Namun ironisnya, di Indonesia tidak menjadikan bangsa ini sebagai bangsa yang mencipta, bangsa penemu, tetapi penjiplak dan peniru. Oleh karena itu, saat ini orang Islam tidak lagi banyak yang menciptakan temuan-temuan. Padahal temuan yang ada di muka bumi diawali dengan menggambar terlebih dahulu, kemudian dihitung secara matematis. Dalam menciptakan pesawat terbang pun misalnya, digambar terlebih dahulu. Kemudian gedung-gedung, jika tanpa gambar maka tidak akan terbangun. Mengenai makna menggambar dalam Islam, Dik Doank memegang pendapat bahwa menggambar itu tidaklah dosa, kecuali jika dijadikan berhala.

Adapun dalam hal ilmu, Dik Doank memaparkan bahwa Ilmu itu ada dua, ibarat ilmu bulan dan ilmu matahari. Ilmu bulan memiliki makna kesombongan. Ilmu ini seolah-olah membuat kita bercahaya, padahal hanya mendapat pantulan. Sedangkan ilmu matahari sifatnya adil. Ia mampu terbuka dan memancarkan cahaya kepada siapapun.

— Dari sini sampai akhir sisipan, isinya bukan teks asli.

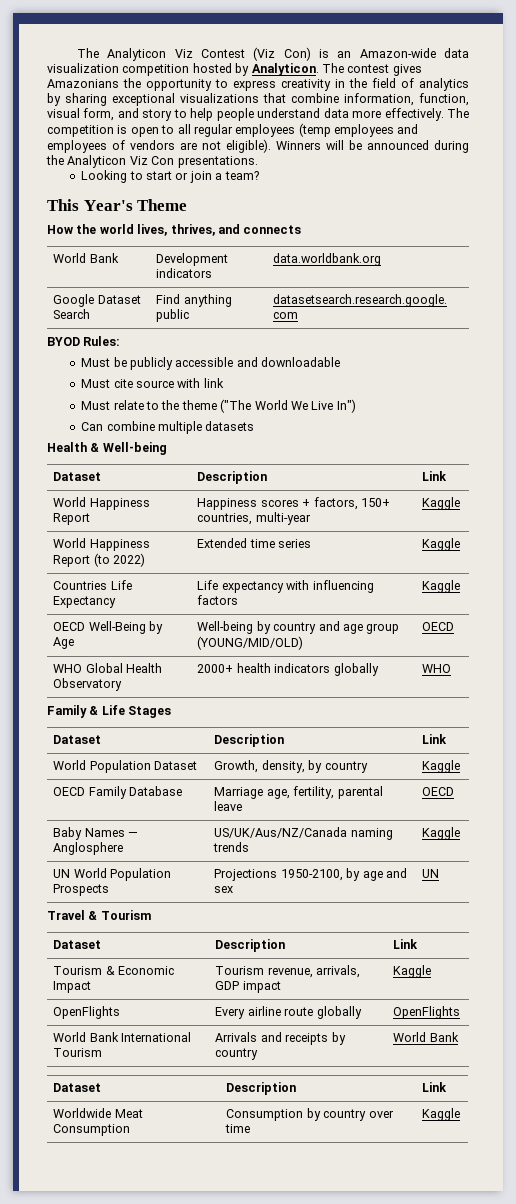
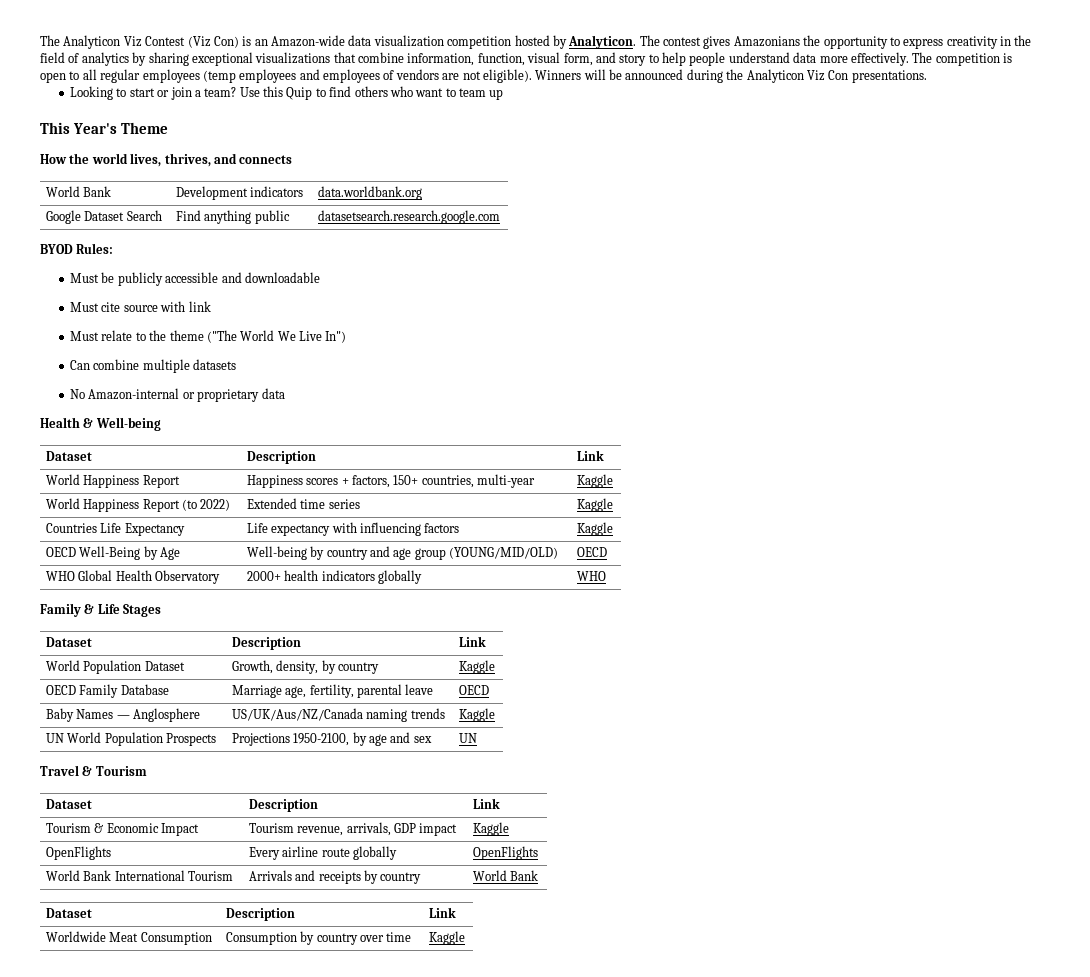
+ Use this Quip to find others who want to team up
+ No Amazon-internal or proprietary data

Untuk menjadi guru yang kreatif dan inovatif, Dik Doank menegaskan untuk mampu iqra (membaca), mencipta, kemudian menghitung, baik itu bagi guru atau pun siswa. Kemudian melakukannya dengan hati dan ilmu matahari. Selain itu, guru haruslah terbuka, karena ilmu itu adalah nur. Nur itu tersimpan di kalbu. Jika ilmu itu hanya di otak saja, banyak guru-guru yang bisa menerangkan dengan buku-buku kepada anaknya dengan baik tetapi belum tentu guru-guru tersebut mampu menyuplai anak-anaknya untuk berbuat baik. “Nanti semua ilmu itu masuk ke dalam kalbu. Setelah masuk dan terpilah-pilah, jika kita mengatakan kebenaran, begitu kita salurkan ke anak didik kita, maka anak itu akan mendapatkan energi.”